CD28 Family. Members of the CD28 family have a single extracellular immunoglobulin (Ig) variable-like domain followed by a short cytoplasmic tail. CD28, ICOS, and CTLA-4 genes are clustered in close proximity and have an unpaired cysteine that allows them to homodimerize on the T cell surface. The ligand binding sites on these three receptors surround a PPP motif and their cytoplasmic tails contain a central Src homology 2 (SH2) binding motif YXXM. In contrast, PD-1 and BTLA are positioned in distinct locations in the genome and are more similar to each other than to the other members of the family.
TNFR Family. TNF receptor (TNFR) superfamily currently consists of 29 members that are characterized by the presence of a cysteine-rich domain in the extracellular portion. Their ligands usually belong to the TNF family, although binding of the TNFR family member herpes virus entry mediator (HVEM) to a CD28 family member BTLA has been recently documented. The TNF superfamily members have a 20% to 30% amino acid identity in their TNF homology domains, which are responsible for binding to the receptors. Whereas the TNFR members are expressed on a wide variety of cells, almost all TNF ligands are expressed by the cells of the immune system such as T cells, B cells, NK cells, monocytes, and DCs.
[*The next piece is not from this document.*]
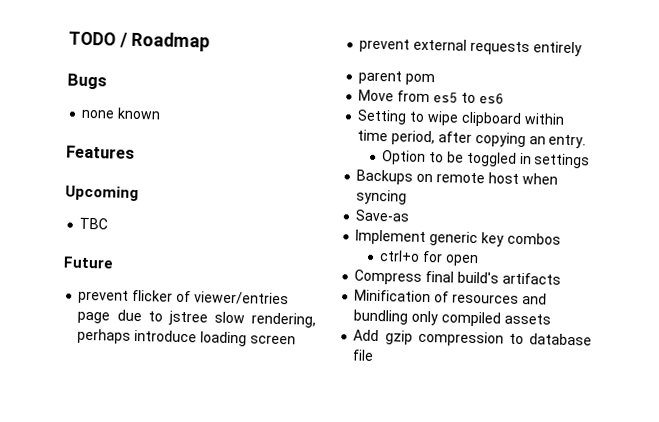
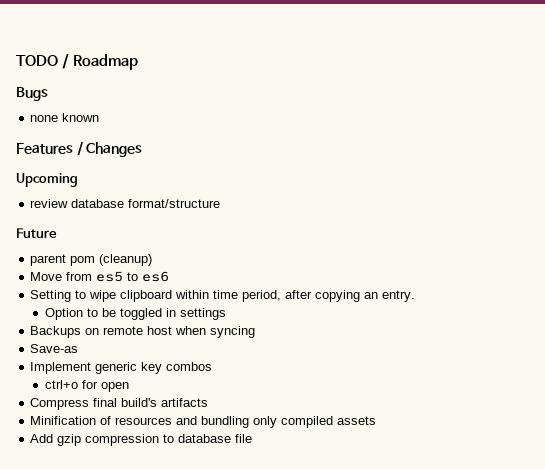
(135, 152) none -> [76,141,143,157] / Changes
[79,217,109,230] [63,256,113,269] [78,289,289,306] [77,309,316,328] [77,328,296,347] [359,38,582,57] TBC // Future // prevent flicker of viewer/entries page due to jstree slow rendering, perhaps introduce loading screen // prevent external requests entirely -> [30,199,221,208] [16,228,57,238] review database format/structure // Future
(436, 79) none -> [99,254,153,266] (cleanup)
Most of the TNFRs are characterized as type I transmembrane proteins (extracellular N-terminus and intracellular C-terminus). Also, most of them contain transmembrane domains, but soluble forms of several receptors have been identified, including the soluble form of 4-1BB generated by alternative splicing. Receptors of the TNFR superfamily are broadly divided into two groups: death receptors, consisting of death-domain-containing receptors and decoy receptors, and the TNF receptor-associated factor (TRAF) binding receptors. The majority of the TNFR superfamily members signal by binding to one or more TRAFs. Members of the TNF superfamily activate NF-κB through ubiquitin-mediated degradation of its inhibitor, IκBα. This process is initiated by phosphorylation of IκBα by the IκBα kinase (IKK) complex, and is dependent on IKKβ and IKKγ (NEMO) catalytic subunits. This results in proteasomal degradation of IκBα and liberation of NF-κB dimers. BAFF and CD40 signal through the concomitant NF-κB activation pathway, causing an IKKβ- and IKKγ-independent phosphorylation of p100 by IKK-α (NIK) and the proteasomal degradation of p100.